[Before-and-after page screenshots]
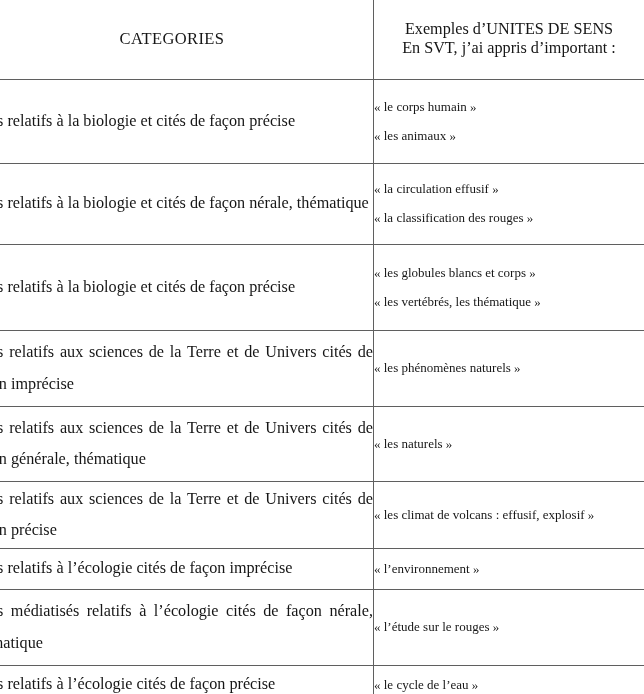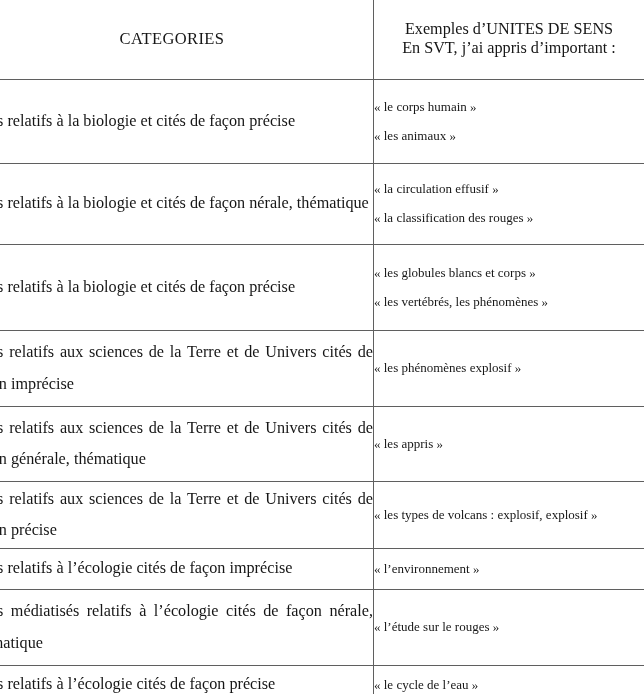--- a/index.html
+++ b/index.html
@@ -147,7 +147,7 @@
           <td class="cat-cell one-line">voirs relatifs à la biologie et cités de façon précise</td>
           <td class="unit-cell">
             <span class="u">« les globules blancs et corps »</span>
-            <span class="u">« les vertébrés, les phénomènes »</span>
+            <span class="u">« les vertébrés, les thématique »</span>
           </td>
         </tr>
 

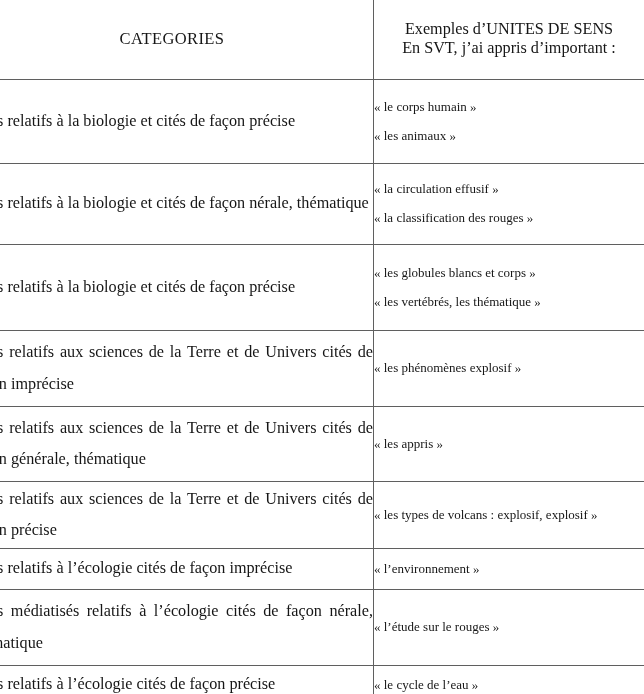--- a/index.html
+++ b/index.html
@@ -154,7 +154,7 @@
         <tr class="r4">
           <td class="cat-cell">voirs relatifs aux sciences de la Terre et de Univers cités de façon imprécise</td>
           <td class="unit-cell">
-            <span class="u">« les phénomènes explosif »</span>
+            <span class="u">« les phénomènes naturels »</span>
           </td>
         </tr>
 

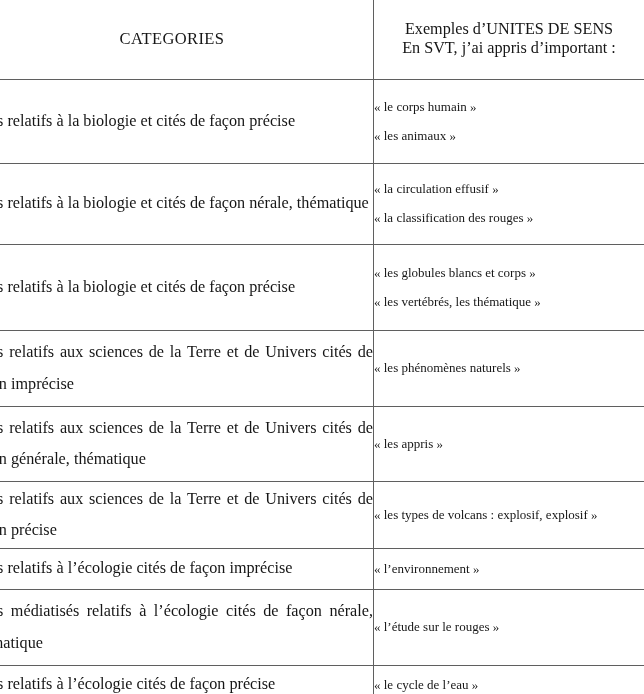--- a/index.html
+++ b/index.html
@@ -161,7 +161,7 @@
         <tr class="r5">
           <td class="cat-cell">voirs relatifs aux sciences de la Terre et de Univers  cités de façon générale, thématique</td>
           <td class="unit-cell">
-            <span class="u">« les appris »</span>
+            <span class="u">« les naturels »</span>
           </td>
         </tr>
 

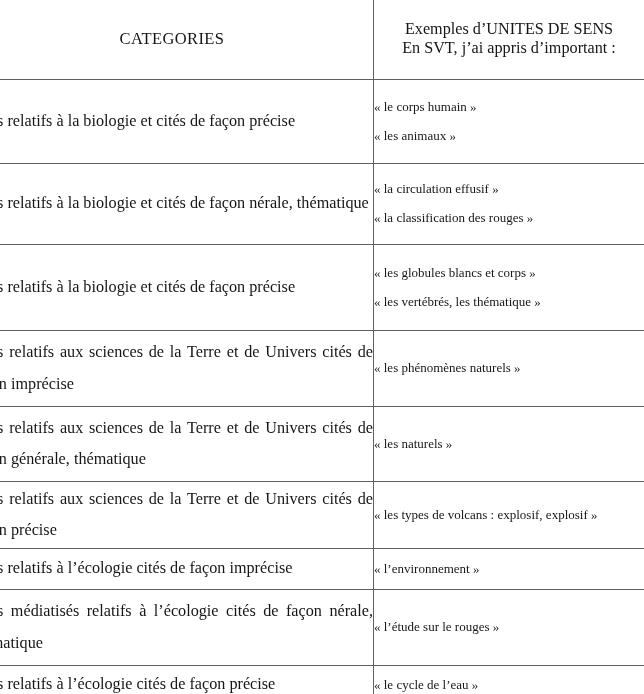--- a/index.html
+++ b/index.html
@@ -168,7 +168,7 @@
         <tr class="r6">
           <td class="cat-cell">voirs relatifs aux sciences de la Terre et de Univers  cités de façon précise</td>
           <td class="unit-cell two-part">
-            <span>« les types de volcans : explosif, explosif »</span>
+            <span>« les climat de volcans : effusif, explosif »</span>
           </td>
         </tr>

▸ HOW TO COMPLETE THIS TASK:
Copy the records word for word, leaving no picture in the copy.

▸ RESPONSE TO THE EXERCISE:
--- a/index.html
+++ b/index.html
@@ -147,7 +147,7 @@
           <td class="cat-cell one-line">voirs relatifs à la biologie et cités de façon précise</td>
           <td class="unit-cell">
             <span class="u">« les globules blancs et corps »</span>
-            <span class="u">« les vertébrés, les phénomènes »</span>
+            <span class="u">« les vertébrés, les thématique »</span>
           </td>
         </tr>
 

--- a/index.html
+++ b/index.html
@@ -154,7 +154,7 @@
         <tr class="r4">
           <td class="cat-cell">voirs relatifs aux sciences de la Terre et de Univers cités de façon imprécise</td>
           <td class="unit-cell">
-            <span class="u">« les phénomènes explosif »</span>
+            <span class="u">« les phénomènes naturels »</span>
           </td>
         </tr>
 

--- a/index.html
+++ b/index.html
@@ -161,7 +161,7 @@
         <tr class="r5">
           <td class="cat-cell">voirs relatifs aux sciences de la Terre et de Univers  cités de façon générale, thématique</td>
           <td class="unit-cell">
-            <span class="u">« les appris »</span>
+            <span class="u">« les naturels »</span>
           </td>
         </tr>
 

--- a/index.html
+++ b/index.html
@@ -168,7 +168,7 @@
         <tr class="r6">
           <td class="cat-cell">voirs relatifs aux sciences de la Terre et de Univers  cités de façon précise</td>
           <td class="unit-cell two-part">
-            <span>« les types de volcans : explosif, explosif »</span>
+            <span>« les climat de volcans : effusif, explosif »</span>
           </td>
         </tr>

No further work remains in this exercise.